BLOG_Promoting Data-Driven Decisions_The Role of the Culture

Analytics enables organizations to more effectively accomplish their mission by revealing new insights that promote better decision-making.  When first getting an analytics capability going, organizations often focus on the technical building blocks, such as constructing an IT infrastructure, obtaining analytics software, or hiring data scientists and analysts.  However, when developing an analytics strategy they often overlook whether the organization is ready, and willing to develop the “cultural infrastructure” necessary to benefit from those investments.

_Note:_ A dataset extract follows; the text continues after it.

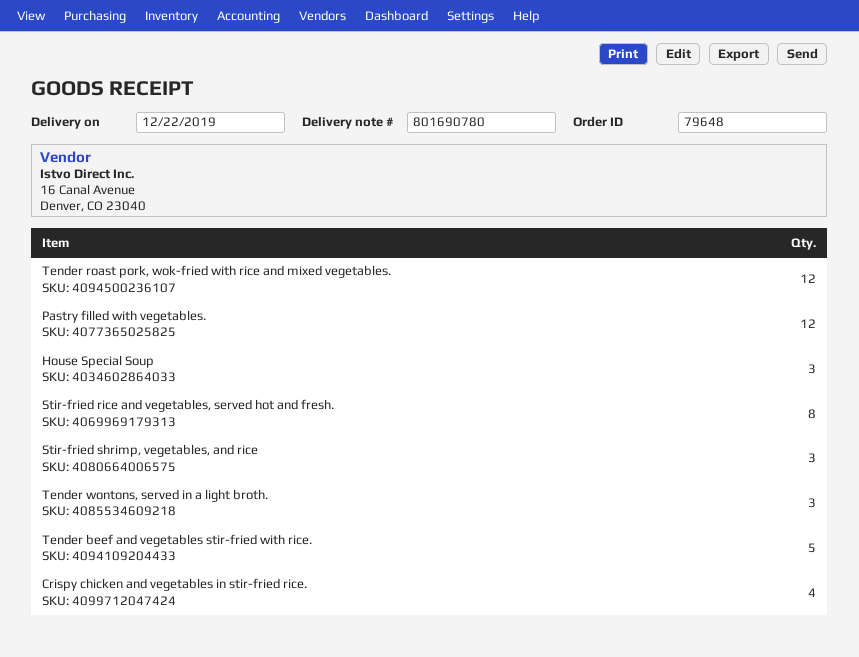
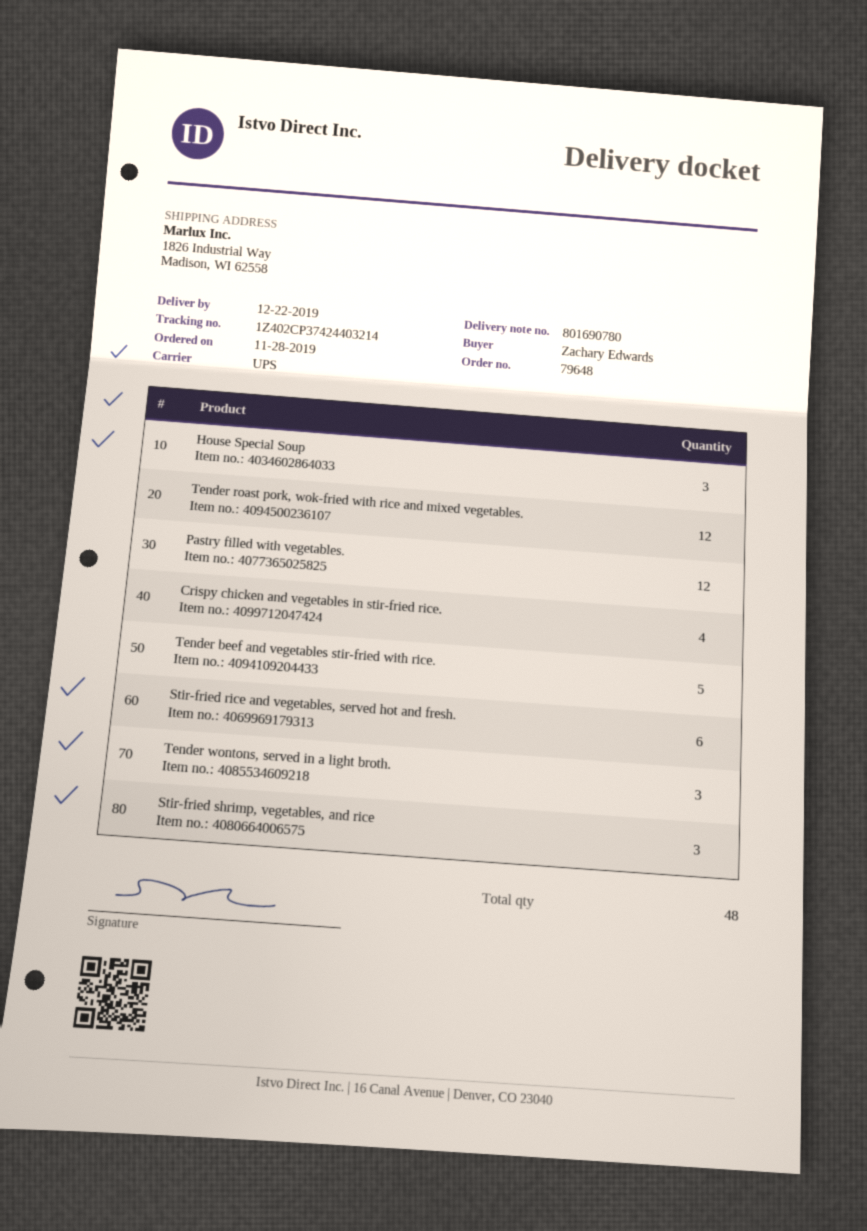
Stir-fried rice and vegetables, served hot and fresh.: 8 -> 6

My previous article, Analytics Assessment: Blueprint for Effective Analytics Programs, explained how an organization’s cultural infrastructure describes the environment where analytics will be developed and deployed.   Even the best models will fail to unlock value for business if they are not actually used to make decisions.  Therefore, when building an analytics strategy it is important to consider the organization’s willingness to adopt the three core tenets of Data-Driven Decision Making (DDDM): 

  • Measurement-oriented: DDDM relies on objective metrics to evaluate progress toward defined goals.
  • Results-oriented: DDDM strives to achieve sustainable results, with an honest accounting of the cost to achieve them.
  • Evidence-based: All decisions have a shelf life dictated by their continued effectiveness and must be regularly re-assessed using the latest evidence.  If new options demonstrate better results, then the organization should pivot to capture the improvement.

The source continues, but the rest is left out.